In this article we are going to estimate the intrinsic value of ResMed Inc. (NYSE:RMD) by taking the expected future cash flows and discounting them to their present value. We will take advantage of the Discounted Cash Flow (DCF) model for this purpose. Believe it or not, it's not too difficult to follow, as you'll see from our example!

Remember though, that there are many ways to estimate a company's value, and a DCF is just one method. Anyone interested in learning a bit more about intrinsic value should have a read of the Simply Wall St analysis model.

View our latest analysis for ResMed

The Method

We're using the 2-stage growth model, which simply means we take in account two stages of company's growth. In the initial period the company may have a higher growth rate and the second stage is usually assumed to have a stable growth rate. To start off with, we need to estimate the next ten years of cash flows. Where possible we use analyst estimates, but when these aren't available we extrapolate the previous free cash flow (FCF) from the last estimate or reported value. We assume companies with shrinking free cash flow will slow their rate of shrinkage, and that companies with growing free cash flow will see their growth rate slow, over this period. We do this to reflect that growth tends to slow more in the early years than it does in later years.

Generally we assume that a dollar today is more valuable than a dollar in the future, and so the sum of these future cash flows is then discounted to today's value:

10-year free cash flow (FCF) forecast

2024 2025 2026 2027 2028 2029 2030 2031 2032 2033
Levered FCF ($, Millions) US$1.12b US$1.20b US$1.31b US$1.53b US$1.70b US$1.83b US$1.94b US$2.03b US$2.11b US$2.18b
Growth Rate Estimate Source Analyst x6 Analyst x6 Analyst x6 Analyst x2 Analyst x2 Est @ 7.38% Est @ 5.85% Est @ 4.78% Est @ 4.04% Est @ 3.51%
Present Value ($, Millions) Discounted @ 6.6% US$1.0k US$1.1k US$1.1k US$1.2k US$1.2k US$1.2k US$1.2k US$1.2k US$1.2k US$1.1k

("Est" = FCF growth rate estimated by Simply Wall St)
Present Value of 10-year Cash Flow (PVCF) = US$12b

We now need to calculate the Terminal Value, which accounts for all the future cash flows after this ten year period. The Gordon Growth formula is used to calculate Terminal Value at a future annual growth rate equal to the 5-year average of the 10-year government bond yield of 2.3%. We discount the terminal cash flows to today's value at a cost of equity of 6.6%.
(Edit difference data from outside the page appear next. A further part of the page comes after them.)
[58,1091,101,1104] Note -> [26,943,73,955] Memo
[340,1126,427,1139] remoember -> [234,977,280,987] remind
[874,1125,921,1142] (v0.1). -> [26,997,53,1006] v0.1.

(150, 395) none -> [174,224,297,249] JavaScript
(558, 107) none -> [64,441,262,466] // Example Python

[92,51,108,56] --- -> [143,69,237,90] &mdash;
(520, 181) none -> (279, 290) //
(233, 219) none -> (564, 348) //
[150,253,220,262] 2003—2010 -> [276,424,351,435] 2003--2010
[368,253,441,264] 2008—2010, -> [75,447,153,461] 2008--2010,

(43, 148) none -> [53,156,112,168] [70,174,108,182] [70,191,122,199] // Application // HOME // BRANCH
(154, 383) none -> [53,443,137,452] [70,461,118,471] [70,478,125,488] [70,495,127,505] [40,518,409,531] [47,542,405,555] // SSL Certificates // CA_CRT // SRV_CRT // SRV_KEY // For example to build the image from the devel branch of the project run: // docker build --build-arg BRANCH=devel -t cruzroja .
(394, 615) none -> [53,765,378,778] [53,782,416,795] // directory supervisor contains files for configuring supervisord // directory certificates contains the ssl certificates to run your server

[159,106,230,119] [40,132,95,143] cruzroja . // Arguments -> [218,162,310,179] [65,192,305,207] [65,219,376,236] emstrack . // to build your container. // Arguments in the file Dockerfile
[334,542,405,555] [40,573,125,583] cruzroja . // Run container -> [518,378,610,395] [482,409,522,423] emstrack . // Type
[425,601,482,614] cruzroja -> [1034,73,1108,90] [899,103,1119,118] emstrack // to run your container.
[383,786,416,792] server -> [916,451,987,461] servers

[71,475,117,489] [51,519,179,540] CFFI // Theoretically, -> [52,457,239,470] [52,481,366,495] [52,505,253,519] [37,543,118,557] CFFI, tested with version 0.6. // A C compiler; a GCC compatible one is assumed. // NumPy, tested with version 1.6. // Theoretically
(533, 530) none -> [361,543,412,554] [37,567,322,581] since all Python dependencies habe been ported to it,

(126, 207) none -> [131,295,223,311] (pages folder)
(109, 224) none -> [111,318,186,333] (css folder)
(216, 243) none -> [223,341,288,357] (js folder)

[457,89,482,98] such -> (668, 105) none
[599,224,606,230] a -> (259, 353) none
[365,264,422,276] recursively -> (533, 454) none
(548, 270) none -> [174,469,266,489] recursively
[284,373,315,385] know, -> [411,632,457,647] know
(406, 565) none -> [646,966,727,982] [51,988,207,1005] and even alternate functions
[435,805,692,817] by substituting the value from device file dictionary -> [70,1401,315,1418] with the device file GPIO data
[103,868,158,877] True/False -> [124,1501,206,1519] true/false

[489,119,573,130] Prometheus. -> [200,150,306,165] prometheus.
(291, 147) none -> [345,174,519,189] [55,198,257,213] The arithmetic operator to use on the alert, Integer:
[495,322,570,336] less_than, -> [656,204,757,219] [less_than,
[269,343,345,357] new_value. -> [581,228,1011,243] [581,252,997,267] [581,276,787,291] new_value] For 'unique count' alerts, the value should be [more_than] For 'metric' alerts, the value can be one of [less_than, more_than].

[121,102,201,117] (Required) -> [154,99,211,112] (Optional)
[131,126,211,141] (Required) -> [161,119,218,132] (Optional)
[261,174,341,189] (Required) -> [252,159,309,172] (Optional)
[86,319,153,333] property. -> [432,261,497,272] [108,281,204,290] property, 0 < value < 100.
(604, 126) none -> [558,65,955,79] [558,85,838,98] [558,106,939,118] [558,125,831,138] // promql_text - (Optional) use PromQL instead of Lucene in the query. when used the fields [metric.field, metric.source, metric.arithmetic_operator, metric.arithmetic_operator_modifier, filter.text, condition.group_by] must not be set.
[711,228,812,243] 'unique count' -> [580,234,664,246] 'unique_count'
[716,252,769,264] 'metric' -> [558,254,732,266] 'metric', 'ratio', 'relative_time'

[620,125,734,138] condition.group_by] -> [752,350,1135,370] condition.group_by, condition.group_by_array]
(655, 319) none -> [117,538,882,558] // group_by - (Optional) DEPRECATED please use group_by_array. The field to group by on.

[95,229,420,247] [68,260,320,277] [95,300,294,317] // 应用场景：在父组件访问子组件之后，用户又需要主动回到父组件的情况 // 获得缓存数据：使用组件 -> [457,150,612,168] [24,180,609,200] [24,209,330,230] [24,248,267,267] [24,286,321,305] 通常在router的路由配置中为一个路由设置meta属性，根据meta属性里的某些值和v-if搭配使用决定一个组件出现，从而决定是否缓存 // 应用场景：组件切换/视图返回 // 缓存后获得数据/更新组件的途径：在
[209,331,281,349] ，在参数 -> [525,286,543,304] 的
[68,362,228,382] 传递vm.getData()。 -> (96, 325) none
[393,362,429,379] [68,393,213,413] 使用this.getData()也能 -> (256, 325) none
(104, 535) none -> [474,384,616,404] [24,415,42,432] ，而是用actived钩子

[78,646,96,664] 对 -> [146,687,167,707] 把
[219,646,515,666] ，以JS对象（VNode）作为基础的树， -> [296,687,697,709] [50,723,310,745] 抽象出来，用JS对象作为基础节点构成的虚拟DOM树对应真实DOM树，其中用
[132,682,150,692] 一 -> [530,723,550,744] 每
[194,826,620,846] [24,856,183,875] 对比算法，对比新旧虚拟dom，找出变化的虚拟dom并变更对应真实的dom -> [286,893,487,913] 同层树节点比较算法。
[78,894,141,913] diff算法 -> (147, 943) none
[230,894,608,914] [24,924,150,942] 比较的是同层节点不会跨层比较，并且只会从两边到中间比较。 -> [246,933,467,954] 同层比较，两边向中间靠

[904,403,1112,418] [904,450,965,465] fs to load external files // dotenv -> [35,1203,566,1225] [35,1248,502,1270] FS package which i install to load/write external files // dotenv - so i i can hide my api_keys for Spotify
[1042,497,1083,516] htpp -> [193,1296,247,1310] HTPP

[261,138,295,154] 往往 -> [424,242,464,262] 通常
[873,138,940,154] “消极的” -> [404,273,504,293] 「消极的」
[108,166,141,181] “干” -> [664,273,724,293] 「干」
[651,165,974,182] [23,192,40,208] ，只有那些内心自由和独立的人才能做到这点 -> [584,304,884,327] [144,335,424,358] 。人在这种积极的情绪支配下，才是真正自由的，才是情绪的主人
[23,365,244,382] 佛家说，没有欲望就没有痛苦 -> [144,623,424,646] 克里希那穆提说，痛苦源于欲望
Terminal Value (TV)= FCF2033 × (1 + g) ÷ (r – g) = US$2.2b× (1 + 2.3%) ÷ (6.6%– 2.3%) = US$52b

Present Value of Terminal Value (PVTV)= TV / (1 + r)10= US$52b÷ ( 1 + 6.6%)10= US$27b

The total value, or equity value, is then the sum of the present value of the future cash flows, which in this case is US$39b. In the final step we divide the equity value by the number of shares outstanding. Relative to the current share price of US$185, the company appears a touch undervalued at a 30% discount to where the stock price trades currently. Valuations are imprecise instruments though, rather like a telescope - move a few degrees and end up in a different galaxy. Do keep this in mind.

dcf
NYSE:RMD Discounted Cash Flow February 12th 2024

Important Assumptions

The calculation above is very dependent on two assumptions. The first is the discount rate and the other is the cash flows. Part of investing is coming up with your own evaluation of a company's future performance, so try the calculation yourself and check your own assumptions. The DCF also does not consider the possible cyclicality of an industry, or a company's future capital requirements, so it does not give a full picture of a company's potential performance. Given that we are looking at ResMed as potential shareholders, the cost of equity is used as the discount rate, rather than the cost of capital (or weighted average cost of capital, WACC) which accounts for debt. In this calculation we've used 6.6%, which is based on a levered beta of 0.942. Beta is a measure of a stock's volatility, compared to the market as a whole. We get our beta from the industry average beta of globally comparable companies, with an imposed limit between 0.8 and 2.0, which is a reasonable range for a stable business.

SWOT Analysis for ResMed

Strength
  • Earnings growth over the past year exceeded the industry.
  • Debt is not viewed as a risk.
  • Dividends are covered by earnings and cash flows.
Weakness
  • Earnings growth over the past year is below its 5-year average.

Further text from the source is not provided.